> WORK ORDER
Could you write out every record below exactly, leaving out any pictures?

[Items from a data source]
************

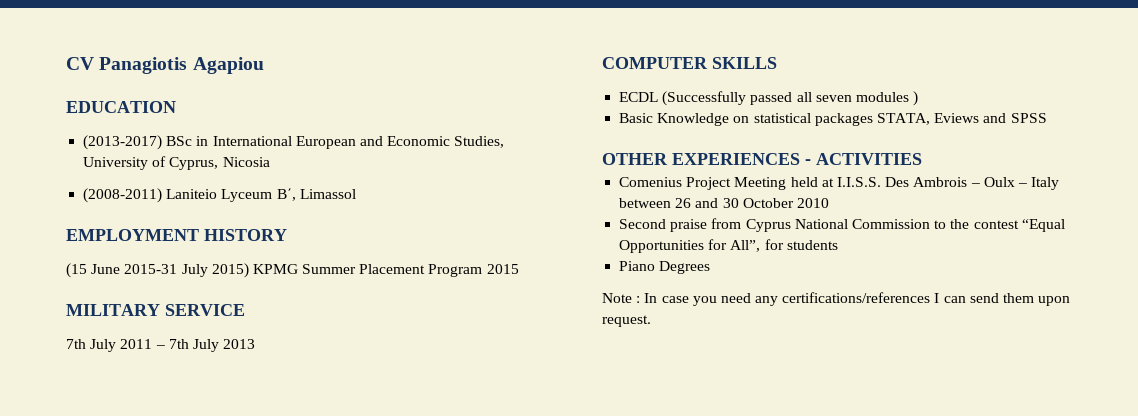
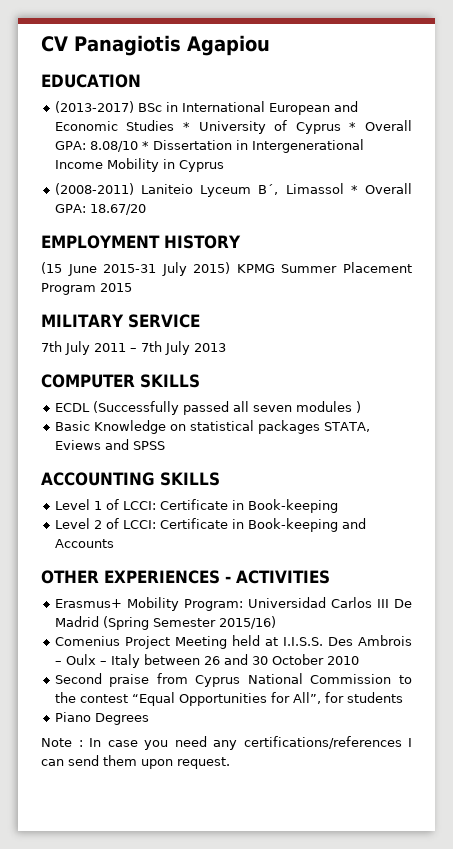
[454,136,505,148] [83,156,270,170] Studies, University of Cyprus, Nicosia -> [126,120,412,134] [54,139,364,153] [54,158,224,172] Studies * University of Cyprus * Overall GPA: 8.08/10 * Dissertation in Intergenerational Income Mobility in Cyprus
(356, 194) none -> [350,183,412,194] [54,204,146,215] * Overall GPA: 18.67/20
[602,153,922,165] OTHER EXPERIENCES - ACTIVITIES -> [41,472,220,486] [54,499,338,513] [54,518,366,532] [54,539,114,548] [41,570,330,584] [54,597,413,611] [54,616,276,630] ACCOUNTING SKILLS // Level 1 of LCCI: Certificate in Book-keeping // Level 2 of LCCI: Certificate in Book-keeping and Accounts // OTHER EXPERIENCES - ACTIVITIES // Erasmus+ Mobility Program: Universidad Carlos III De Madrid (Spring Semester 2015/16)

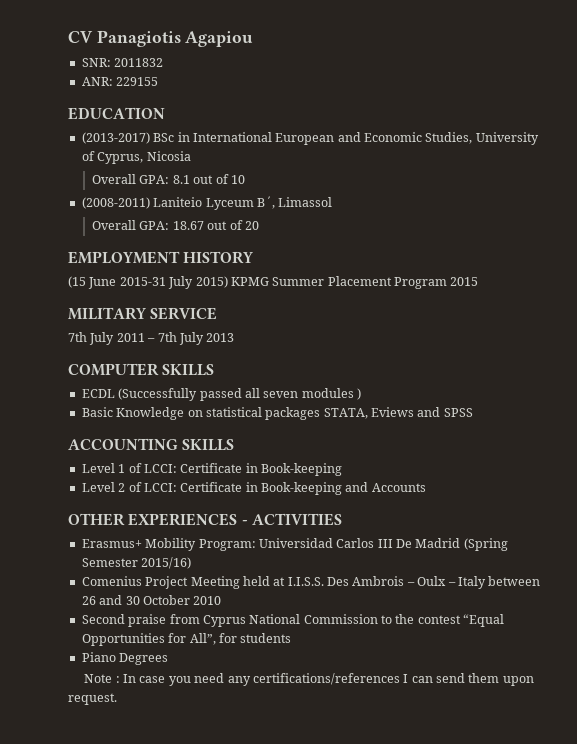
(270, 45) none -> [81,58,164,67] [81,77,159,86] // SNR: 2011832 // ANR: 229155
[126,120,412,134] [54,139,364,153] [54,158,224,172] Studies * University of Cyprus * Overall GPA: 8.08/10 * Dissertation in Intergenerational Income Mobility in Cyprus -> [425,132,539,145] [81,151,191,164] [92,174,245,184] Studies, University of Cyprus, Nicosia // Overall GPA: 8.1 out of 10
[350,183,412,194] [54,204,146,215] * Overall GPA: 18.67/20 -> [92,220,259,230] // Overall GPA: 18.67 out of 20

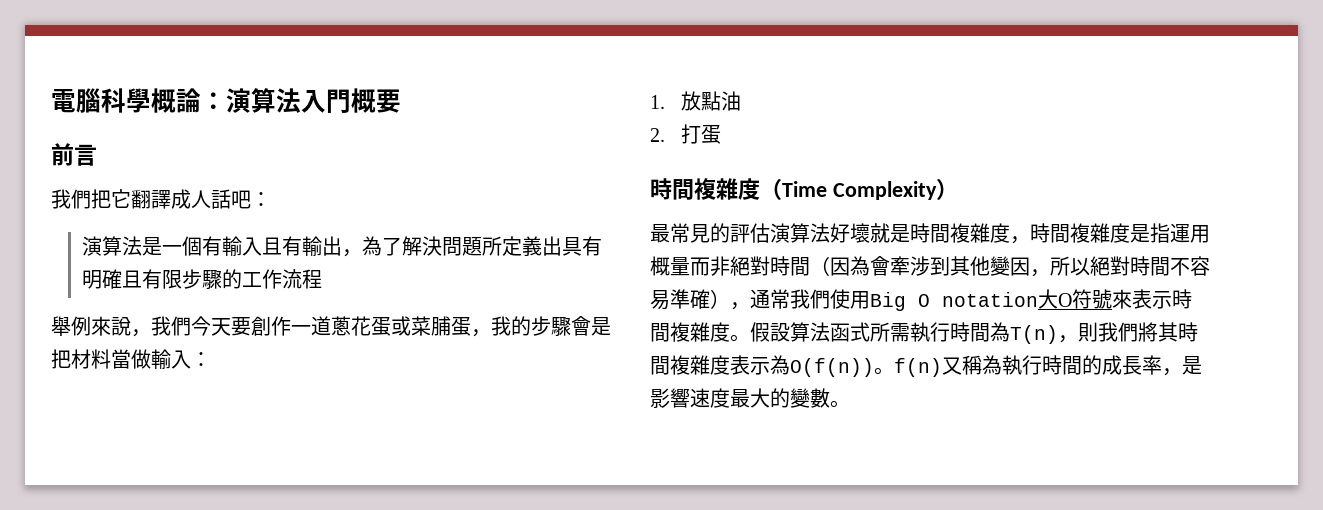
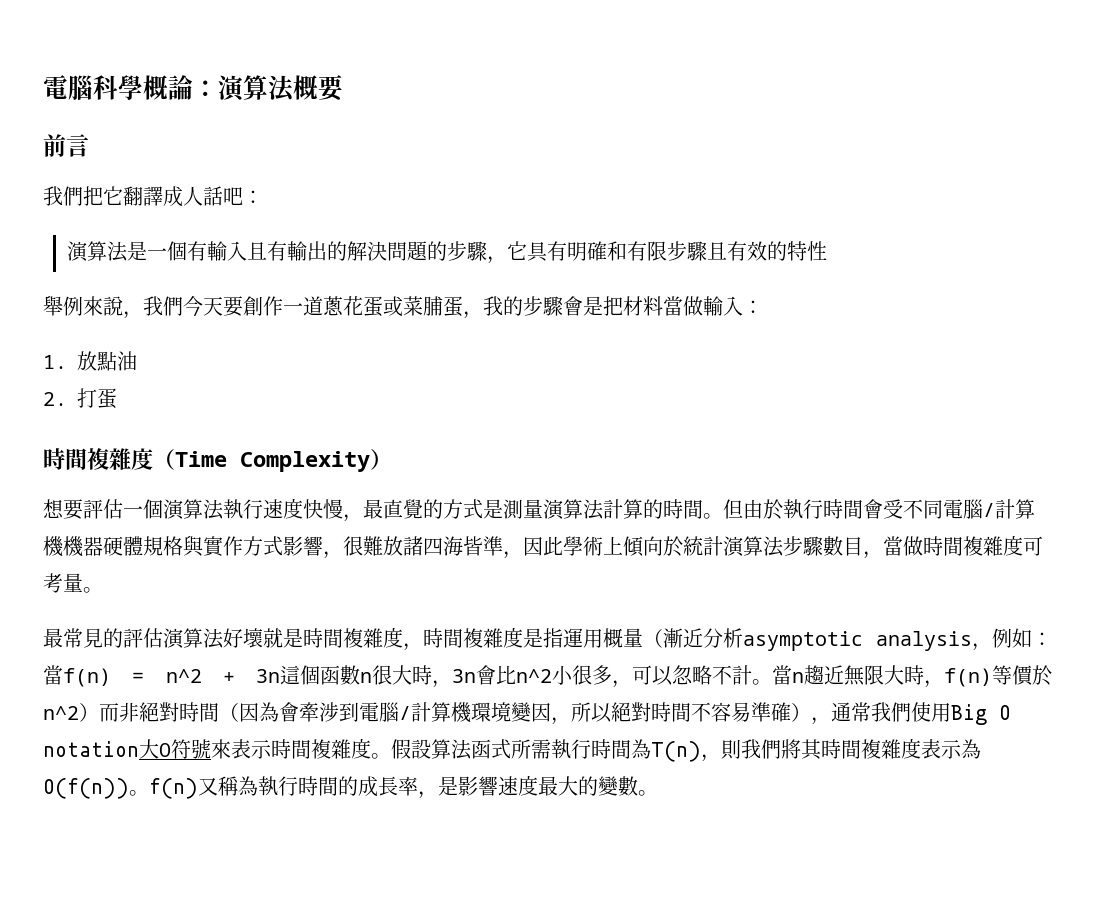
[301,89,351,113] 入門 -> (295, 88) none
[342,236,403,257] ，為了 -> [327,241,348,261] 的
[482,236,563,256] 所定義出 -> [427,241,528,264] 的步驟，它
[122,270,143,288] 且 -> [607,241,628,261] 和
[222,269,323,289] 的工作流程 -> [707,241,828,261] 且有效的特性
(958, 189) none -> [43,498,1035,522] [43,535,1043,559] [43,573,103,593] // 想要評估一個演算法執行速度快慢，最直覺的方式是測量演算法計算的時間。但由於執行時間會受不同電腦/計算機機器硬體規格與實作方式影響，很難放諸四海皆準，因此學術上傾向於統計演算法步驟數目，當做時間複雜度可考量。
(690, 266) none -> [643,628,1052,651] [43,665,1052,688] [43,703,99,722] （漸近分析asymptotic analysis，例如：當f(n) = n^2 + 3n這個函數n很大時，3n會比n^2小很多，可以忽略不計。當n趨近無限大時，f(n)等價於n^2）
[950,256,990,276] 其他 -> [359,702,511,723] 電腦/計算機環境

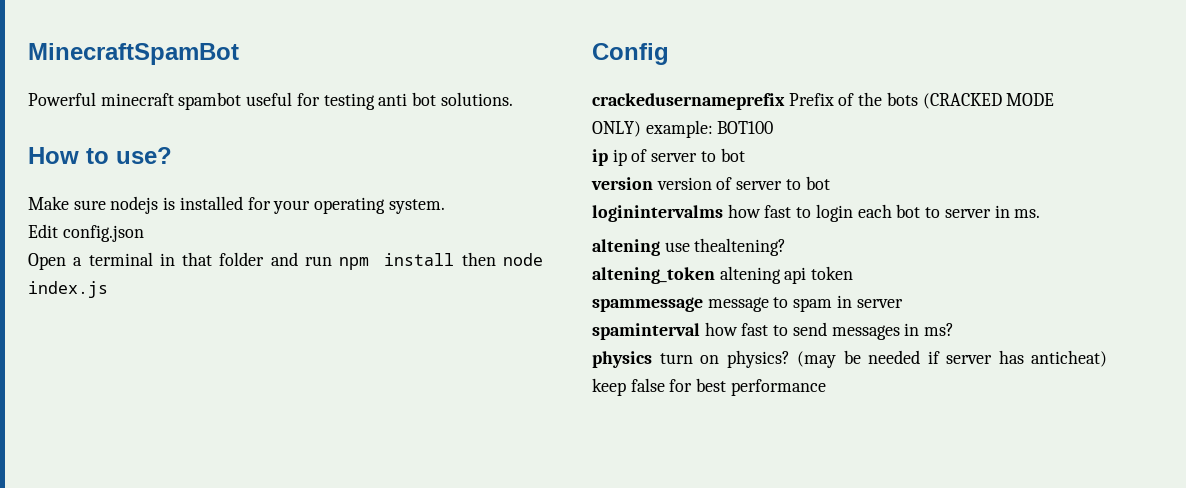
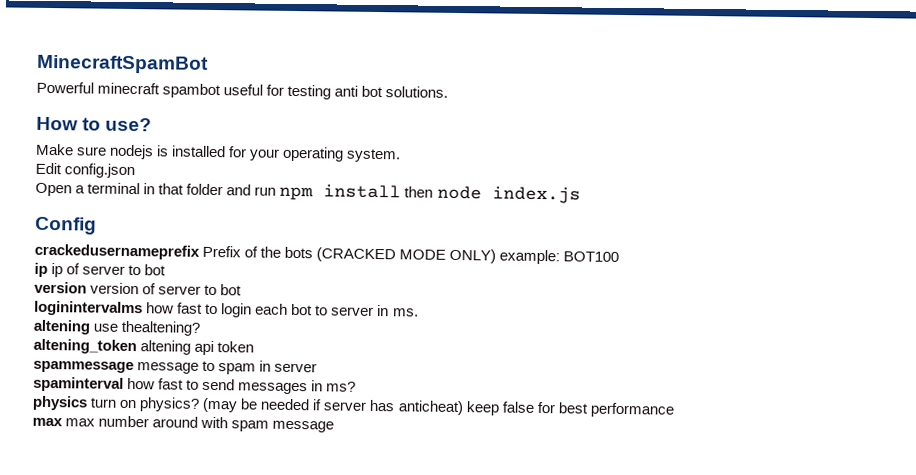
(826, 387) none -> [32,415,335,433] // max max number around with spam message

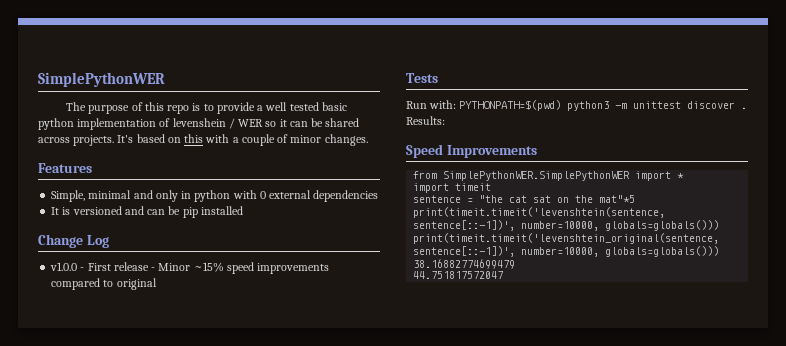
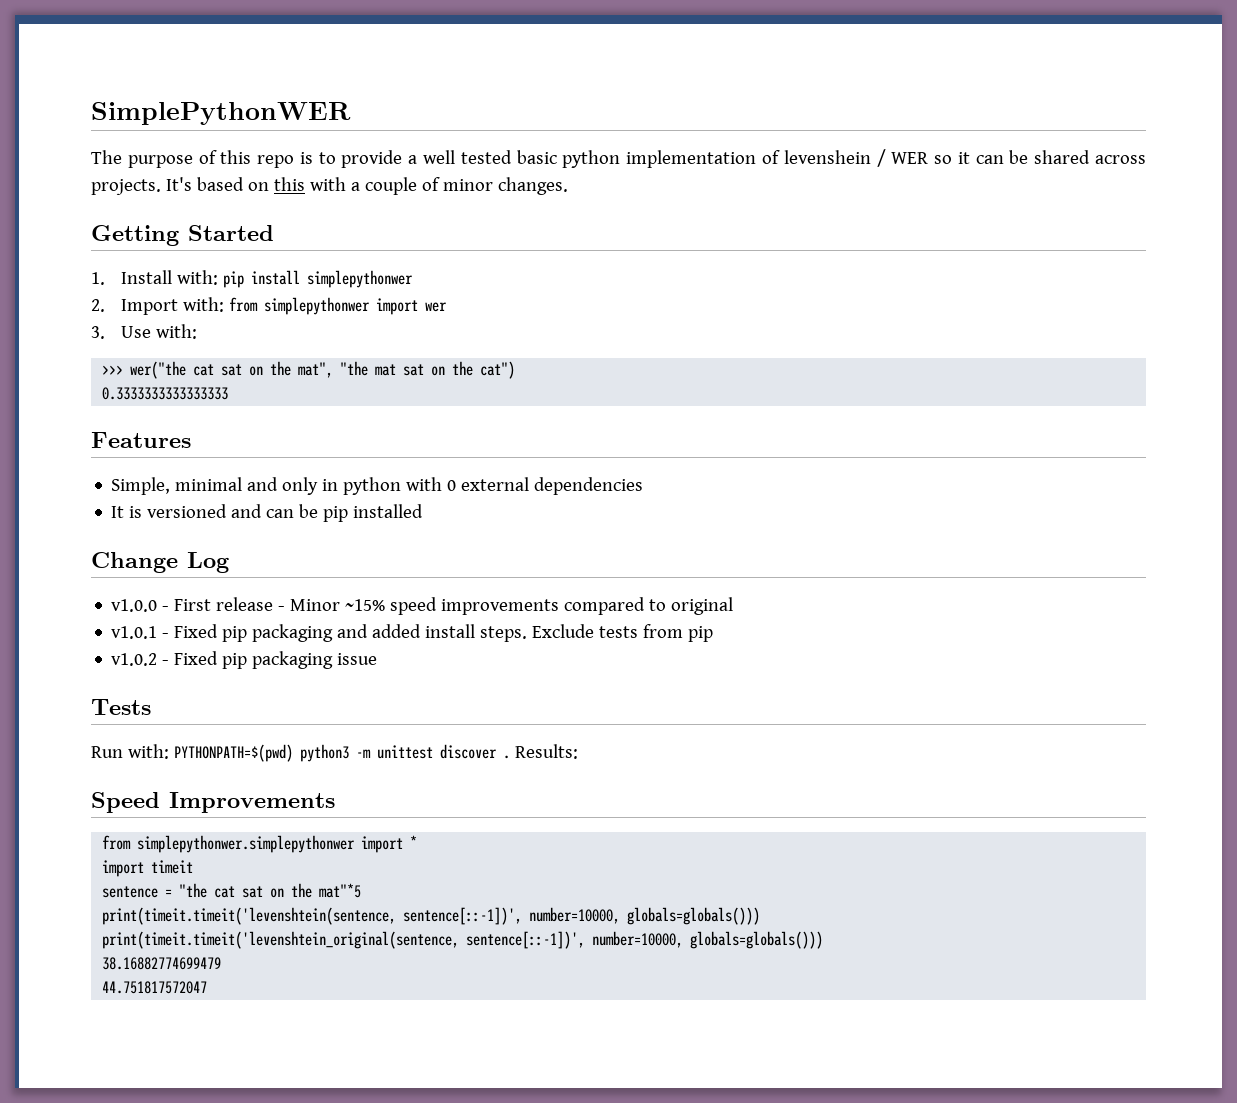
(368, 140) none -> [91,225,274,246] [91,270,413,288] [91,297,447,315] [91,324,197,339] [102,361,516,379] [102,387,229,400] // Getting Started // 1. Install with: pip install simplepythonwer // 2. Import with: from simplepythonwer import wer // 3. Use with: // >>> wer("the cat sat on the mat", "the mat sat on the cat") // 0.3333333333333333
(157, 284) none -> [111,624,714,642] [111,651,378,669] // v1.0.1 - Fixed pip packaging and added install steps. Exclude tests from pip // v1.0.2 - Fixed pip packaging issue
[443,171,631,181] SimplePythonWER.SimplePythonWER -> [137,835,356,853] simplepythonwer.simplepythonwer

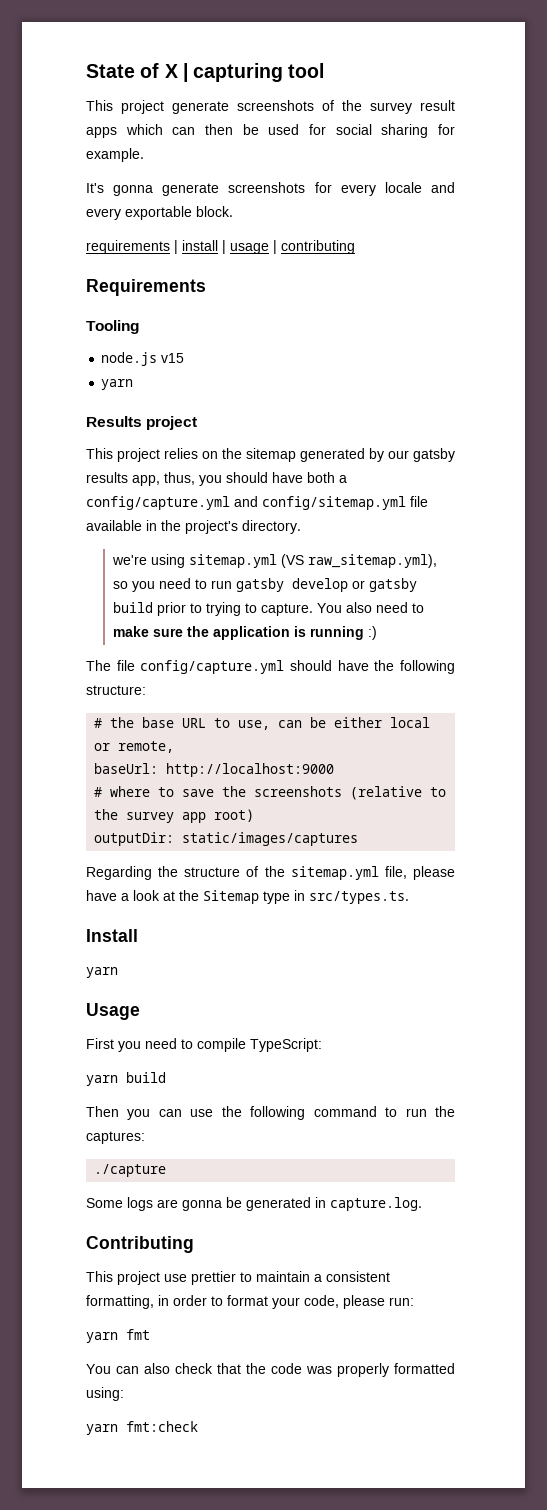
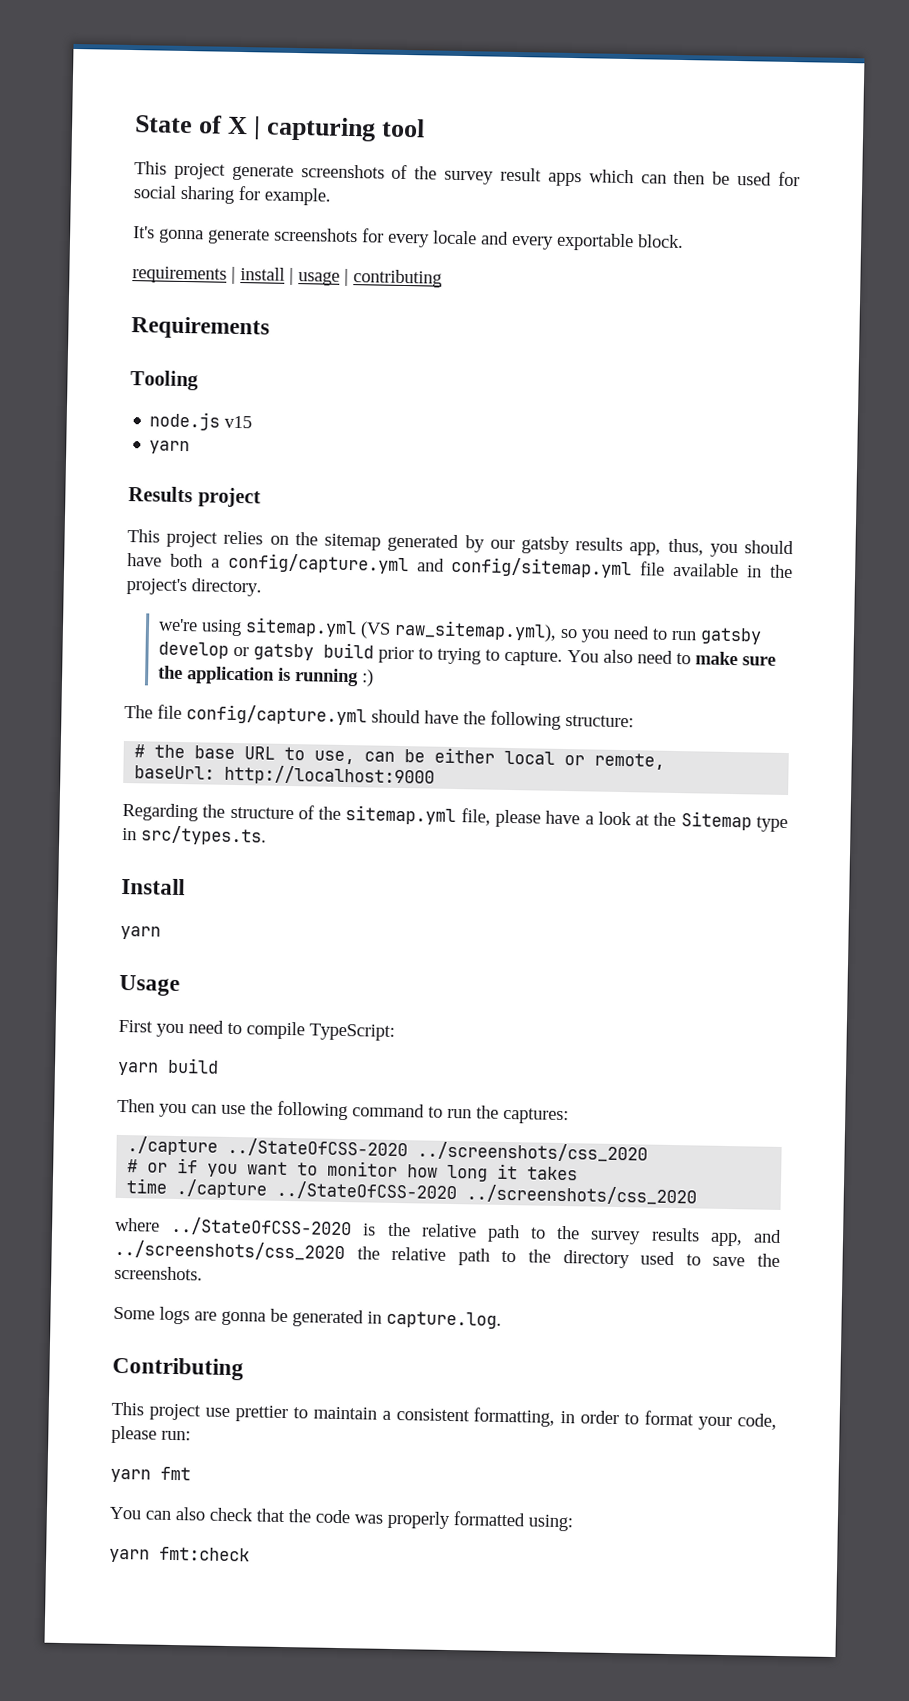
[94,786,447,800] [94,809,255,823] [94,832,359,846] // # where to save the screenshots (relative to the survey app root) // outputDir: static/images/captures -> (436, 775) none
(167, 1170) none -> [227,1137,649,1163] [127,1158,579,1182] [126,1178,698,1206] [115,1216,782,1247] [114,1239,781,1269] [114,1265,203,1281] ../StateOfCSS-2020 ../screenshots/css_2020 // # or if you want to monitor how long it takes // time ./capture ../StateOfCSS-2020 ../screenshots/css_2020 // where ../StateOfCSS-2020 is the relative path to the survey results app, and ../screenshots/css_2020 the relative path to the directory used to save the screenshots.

************

> SOLUTION FOR THIS PROBLEM
[454,136,505,148] [83,156,270,170] Studies, University of Cyprus, Nicosia -> [126,120,412,134] [54,139,364,153] [54,158,224,172] Studies * University of Cyprus * Overall GPA: 8.08/10 * Dissertation in Intergenerational Income Mobility in Cyprus
(356, 194) none -> [350,183,412,194] [54,204,146,215] * Overall GPA: 18.67/20
[602,153,922,165] OTHER EXPERIENCES - ACTIVITIES -> [41,472,220,486] [54,499,338,513] [54,518,366,532] [54,539,114,548] [41,570,330,584] [54,597,413,611] [54,616,276,630] ACCOUNTING SKILLS // Level 1 of LCCI: Certificate in Book-keeping // Level 2 of LCCI: Certificate in Book-keeping and Accounts // OTHER EXPERIENCES - ACTIVITIES // Erasmus+ Mobility Program: Universidad Carlos III De Madrid (Spring Semester 2015/16)

(270, 45) none -> [81,58,164,67] [81,77,159,86] // SNR: 2011832 // ANR: 229155
[126,120,412,134] [54,139,364,153] [54,158,224,172] Studies * University of Cyprus * Overall GPA: 8.08/10 * Dissertation in Intergenerational Income Mobility in Cyprus -> [425,132,539,145] [81,151,191,164] [92,174,245,184] Studies, University of Cyprus, Nicosia // Overall GPA: 8.1 out of 10
[350,183,412,194] [54,204,146,215] * Overall GPA: 18.67/20 -> [92,220,259,230] // Overall GPA: 18.67 out of 20

[301,89,351,113] 入門 -> (295, 88) none
[342,236,403,257] ，為了 -> [327,241,348,261] 的
[482,236,563,256] 所定義出 -> [427,241,528,264] 的步驟，它
[122,270,143,288] 且 -> [607,241,628,261] 和
[222,269,323,289] 的工作流程 -> [707,241,828,261] 且有效的特性
(958, 189) none -> [43,498,1035,522] [43,535,1043,559] [43,573,103,593] // 想要評估一個演算法執行速度快慢，最直覺的方式是測量演算法計算的時間。但由於執行時間會受不同電腦/計算機機器硬體規格與實作方式影響，很難放諸四海皆準，因此學術上傾向於統計演算法步驟數目，當做時間複雜度可考量。
(690, 266) none -> [643,628,1052,651] [43,665,1052,688] [43,703,99,722] （漸近分析asymptotic analysis，例如：當f(n) = n^2 + 3n這個函數n很大時，3n會比n^2小很多，可以忽略不計。當n趨近無限大時，f(n)等價於n^2）
[950,256,990,276] 其他 -> [359,702,511,723] 電腦/計算機環境

(826, 387) none -> [32,415,335,433] // max max number around with spam message

(368, 140) none -> [91,225,274,246] [91,270,413,288] [91,297,447,315] [91,324,197,339] [102,361,516,379] [102,387,229,400] // Getting Started // 1. Install with: pip install simplepythonwer // 2. Import with: from simplepythonwer import wer // 3. Use with: // >>> wer("the cat sat on the mat", "the mat sat on the cat") // 0.3333333333333333
(157, 284) none -> [111,624,714,642] [111,651,378,669] // v1.0.1 - Fixed pip packaging and added install steps. Exclude tests from pip // v1.0.2 - Fixed pip packaging issue
[443,171,631,181] SimplePythonWER.SimplePythonWER -> [137,835,356,853] simplepythonwer.simplepythonwer

[94,786,447,800] [94,809,255,823] [94,832,359,846] // # where to save the screenshots (relative to the survey app root) // outputDir: static/images/captures -> (436, 775) none
(167, 1170) none -> [227,1137,649,1163] [127,1158,579,1182] [126,1178,698,1206] [115,1216,782,1247] [114,1239,781,1269] [114,1265,203,1281] ../StateOfCSS-2020 ../screenshots/css_2020 // # or if you want to monitor how long it takes // time ./capture ../StateOfCSS-2020 ../screenshots/css_2020 // where ../StateOfCSS-2020 is the relative path to the survey results app, and ../screenshots/css_2020 the relative path to the directory used to save the screenshots.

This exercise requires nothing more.